Could it be that instead of running currency scams and pissing you off they’d do better by doing the right thing?
Down the road from me a rather dull modern building was briefly occupied by part of the Hargreaves Lansdown organisation.
I only know this because they were clients for a few years. They built their business in part by offering a better service than their competitors. They were also (and still are) better at marketing.
This approach paid off to such a tune that earlier this year I calculated one of their two founders was worth more than all the Rolling Stones put together.
Now the building houses a firm called Handelsbanken. Even with my sketchy Swedish, acquired when I ran – or failed to – a disastrous record business in Stockholm 45 years ago, I can work out they must be a bank.
But I didn’t know what kind of a bank until I read something in the Financial Times.
This bank is a throwback.
They have branch managers. The branch managers do what their name suggests. They manage their branches, deciding things like who to lend money to – and at what interest rate.
If you ring up you don’t talk to some poor slave in a call centre. You can talk to the manager directly – even at weekends.
There are no sales targets, but the staff have a real interest in the business. The top bananas don’t get obscenely high salaries. Everyone gets the same bonus. A bonus such that some staff who have been with the bank for ten years can expect to retire with a million pounds.
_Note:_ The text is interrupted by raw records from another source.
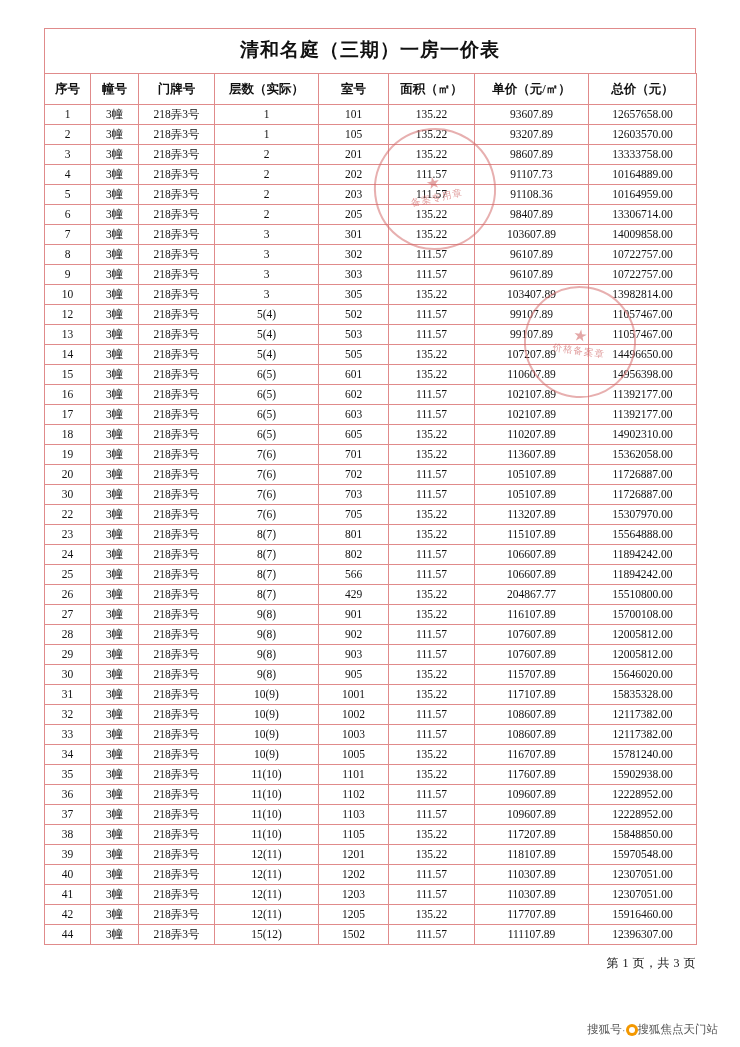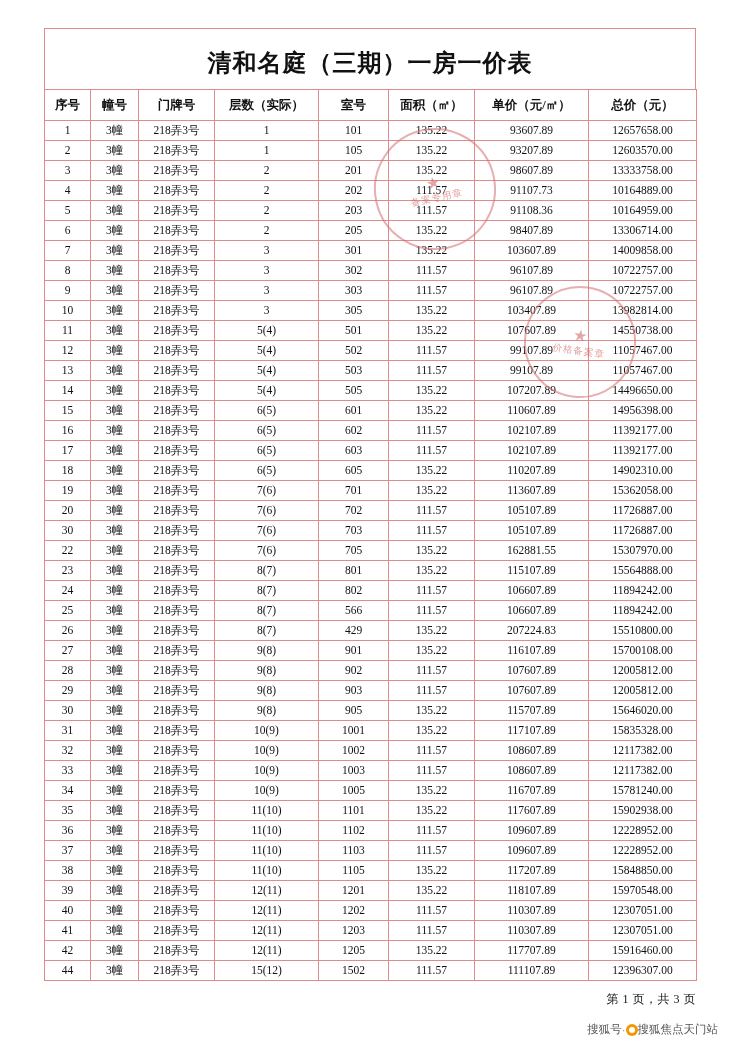"清和名庭（三期）一房一价表" .doc-title { font-size: 24px -> 19px; padding: 18px 0 10px 0 -> 8px 0 10px 0 }
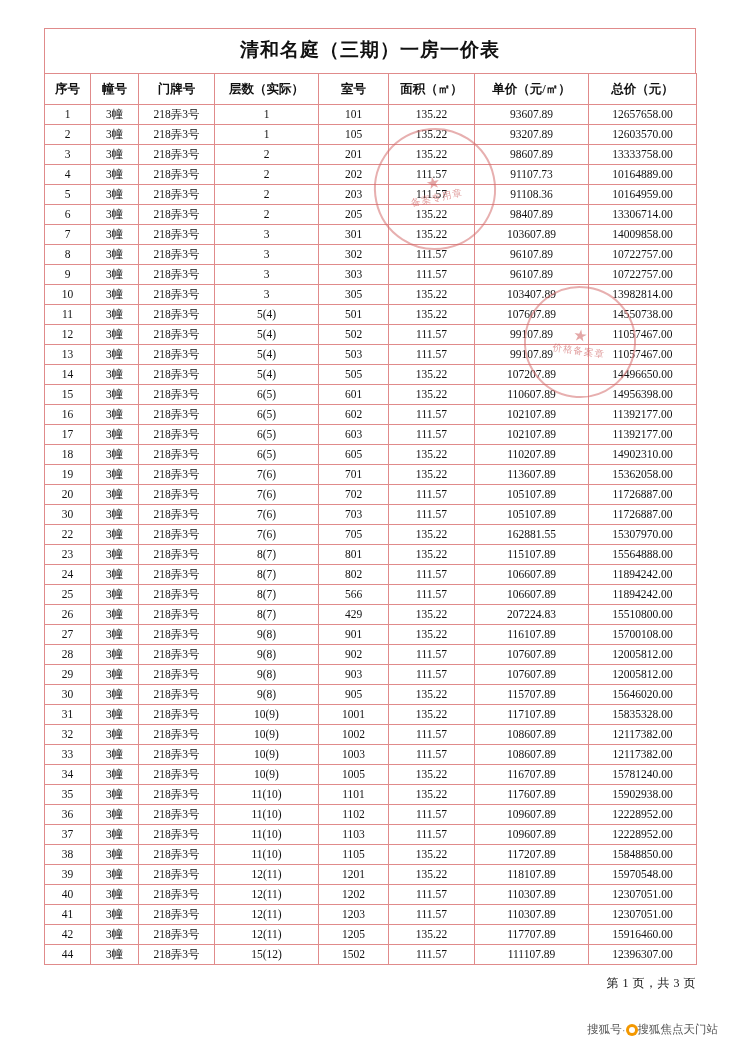"11" tr { html: <tr> <td>11</td> <td>3幢</td> <td>218弄3号</td> <td>5(4)</td> <td>501</td> <td>135.22</td> <td>107607.89</td> <td>14550738.00</td> </tr> -> none }
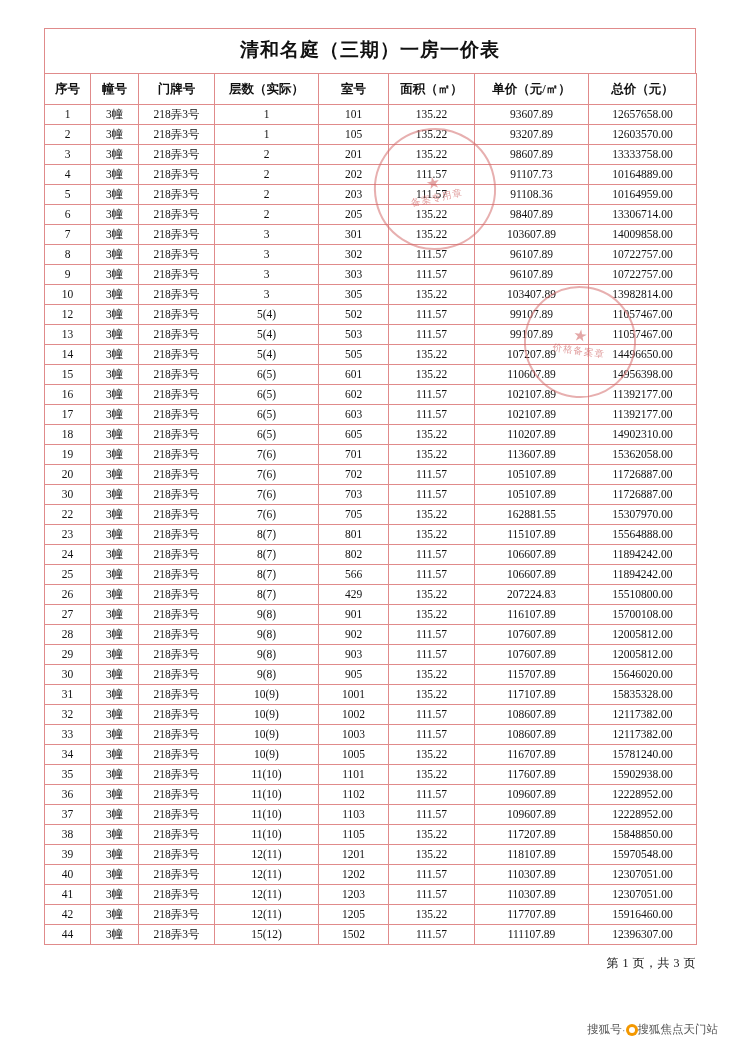"162881.55" td.num-cell { text: 162881.55 -> 113207.89 }
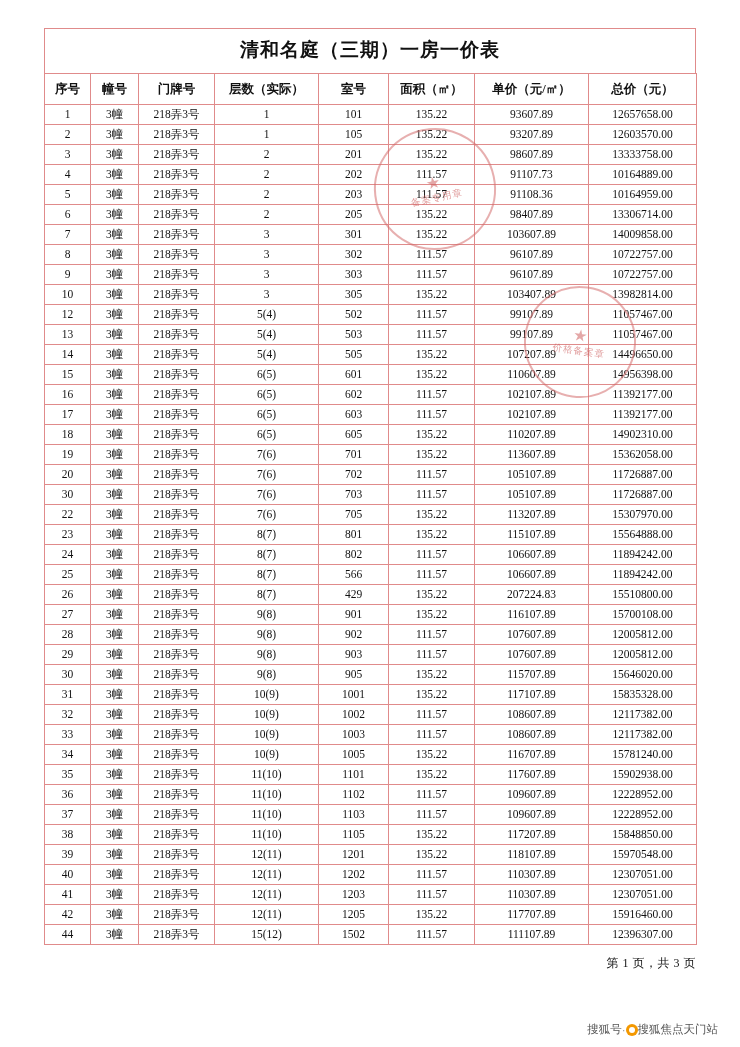"207224.83" td.num-cell { text: 207224.83 -> 204867.77 }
Their customers rate them more highly than British banks’ customers do. They are more profitable. They are better funded. They have never been fined for crooked behaviour or had to go to the government for help.
The result of all this is that they are highly profitable and busy opening branches while British banks close them.
All this is the exact opposite of the way most businesses are run today. Bosses getting paid obscenely large salaries – 149 times the average of workers. Focus on slashing costs rather than improving service – and on ripping off rather than serving.
It reminds me of what I think is one of the best slogans ever written, for New York stockbrokers E.W. Barney, by Ogilvy & Mather.
“We make money the old fashioned way. We earn it.”